We note that paragraph 11. of the judgment requires that the Burleigh County Social Services Board file a report with the court prior to the expiration of the order. *152We assume that this has been done and if not we trust that it will be done soon.

This is a difficult case, made even more difficult because Mr. N. prepared his brief and argued his appeal in our court without the advice or representation of counsel. This has precipitated the filing of two motions by counsel on behalf of Naomi, one asking us to dismiss the appeal on issues now moot, and the other asking us to dismiss the appeal for the reason that Mr. N.’s brief does not conform to Rule 28(a), N.D.R. App.P.2 Both motions are denied.

We have examined Mr. N.’s brief in light of Rule 28(a) and agree that it does not technically comply therewith, but we do not believe the ends of justice would be furthered if we were to dismiss the appeal in this instance under the present circumstances.
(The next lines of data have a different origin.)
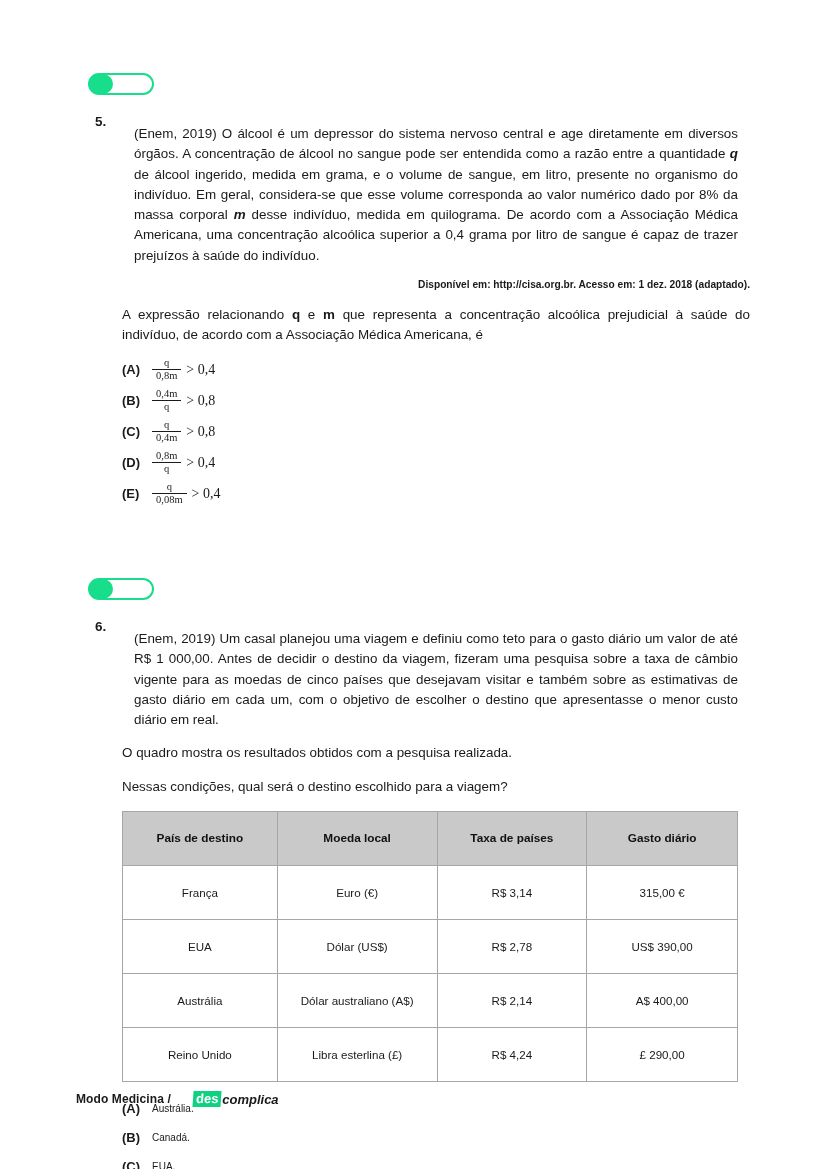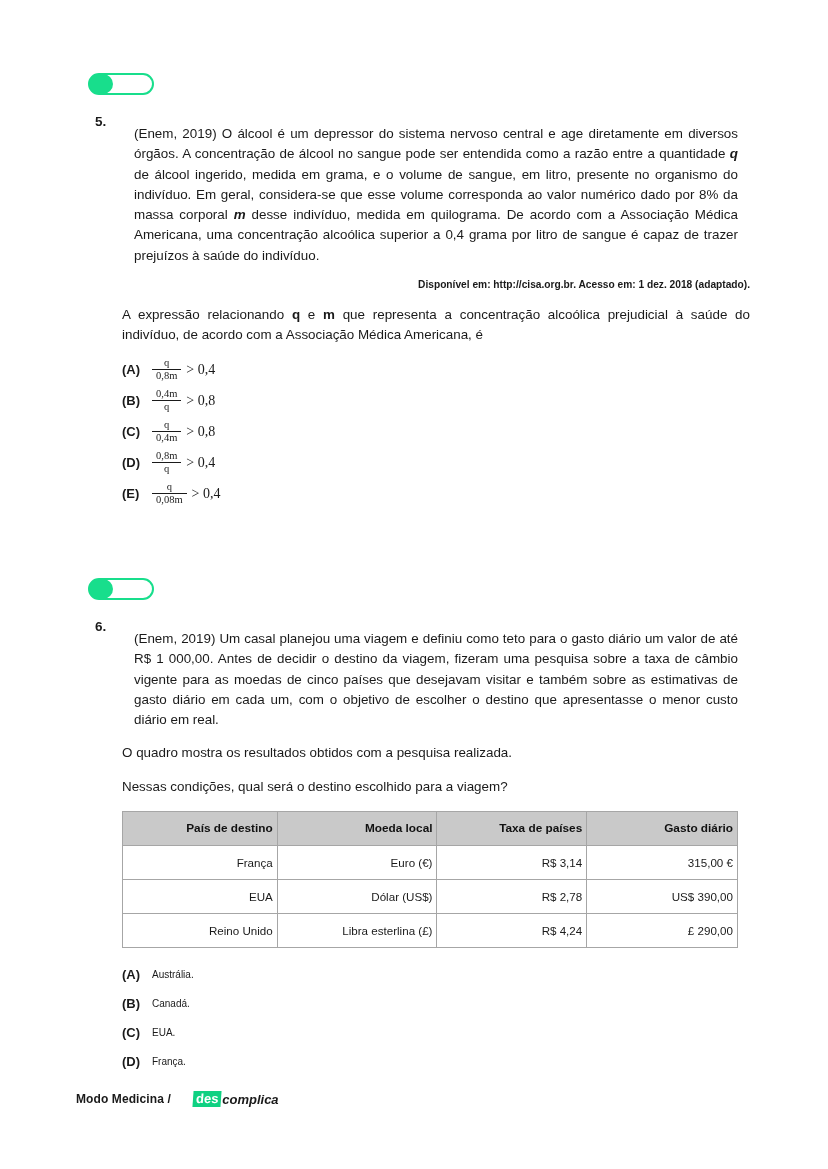--- a/index.html
+++ b/index.html
@@ -124,23 +124,23 @@
   .data-table {
     border-collapse: collapse;
     margin-top: 14px;
     width: 616px;
     margin-left: 0;
     background: #ffffff;
   }
   .data-table th,
   .data-table td {
     border: 1px solid #a6a6a6;
-    text-align: right;
+    text-align: center;
     font-size: 11.6px;
-    padding: 10px 4px;
+    padding: 20px 4px;
     height: 19px;
     line-height: 13px;
   }
   .data-table th {
     background: #c9c9c9;
     font-weight: bold;
     font-size: 11.8px;
     color: #111;
   }
   .data-table td { color: #1a1a1a; }
@@ -295,20 +295,26 @@
                 <td class="col-taxa">R$ 3,14</td>
                 <td class="col-gasto">315,00 €</td>
               </tr>
               <tr>
                 <td class="col-pais">EUA</td>
                 <td class="col-moeda">Dólar (US$)</td>
                 <td class="col-taxa">R$ 2,78</td>
                 <td class="col-gasto">US$ 390,00</td>
               </tr>
               <tr>
+                <td class="col-pais">Austrália</td>
+                <td class="col-moeda">Dólar australiano (A$)</td>
+                <td class="col-taxa">R$ 2,14</td>
+                <td class="col-gasto">A$ 400,00</td>
+              </tr>
+              <tr>
                 <td class="col-pais">Reino Unido</td>
                 <td class="col-moeda">Libra esterlina (£)</td>
                 <td class="col-taxa">R$ 4,24</td>
                 <td class="col-gasto">£ 290,00</td>
               </tr>
             </tbody>
         </table>
 
         <div class="alts" style="margin-top:16px;" id="alts-6">
             <div class="alt">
Incidentally, Mr. N. was represented by competent and experienced counsel at the juvenile court level, and it was apparently because his counsel believed there was no basis for an appeal that the juvenile court declined to appoint counsel for Mr. N. at county expense to take this appeal.

Unfortunately, we are not aided significantly by the initial briefs of counsel for either Naomi or the petitioner, as they too have failed to comply with our Rules of Appellate Procedure, particularly Rule 28(b).3

The brief of counsel for Naomi is especially illustrative of this failure to comply with our Rules.4 We shall hereafter encourage our clerk of court to reject briefs filed by counsel admitted to practice law before our court that so obviosly fail to comply with our rules.

In a proceeding to determine whether or not a child is a deprived child, which could ultimately result in termination of parental rights, where we must, on appeal, try the case de novo5 and are unable to apply Rule 52(a), N.D.R.Civ.P., compliance with Rule 28(e), N.D.R.App.P., is especially important.6

*153At our request made at the close of the oral arguments, in light of the paucity of material in the briefs, counsel for the petitioner filed a supplemental brief asserting “G]ust because the Supreme Court is hearing this matter based upon a limited ‘de novo’ proceeding, does not automatically shift the burden of sustaining one’s position from the appellant to the appellee.”

In support of this position, counsel quotes from Prudential Insurance Company of America v. Cusick, 369 Mich. 269, 284, 120 N.W.2d 1, 8 (1963):

“The following record of reasons for remand is entered upon our scroll. It is based squarely on that fundamental tenet of equity; that a hearing of de novo means exactly what the dictionary says, a hearing afresh, and that if, upon exercise of that ‘independent’ judgment which in equity cases is due from us, it appears that the appellant burden-bearer has not sustained his burden, either affirmance or remand — for more proof — should be ordered.”

It should be noted that Cusick did not involve an issue of deprivation and custody, but involved an issue over a life insurance policy.

In Cusick the plaintiff had accused a deceased person of fraud. Notwithstanding that the court said that the corporation failed to sustain that burden below and failed to sustain it in the supreme court, the Supreme Court of Michigan remanded the case for the taking of further testimony.

In this case we see no need for a remand for the taking of further testimony, but we do see a need for stressing that in deprivation cases the burden of disproving the presumption that a parent is fit and suitable rests upon the person challenging it. In the Interest of M.C.C., Foster v. B.J.C., 277 N.W.2d 281 (N.D.1979); In re J.V., 185 N.W.2d 487, 492 (N.D.1971).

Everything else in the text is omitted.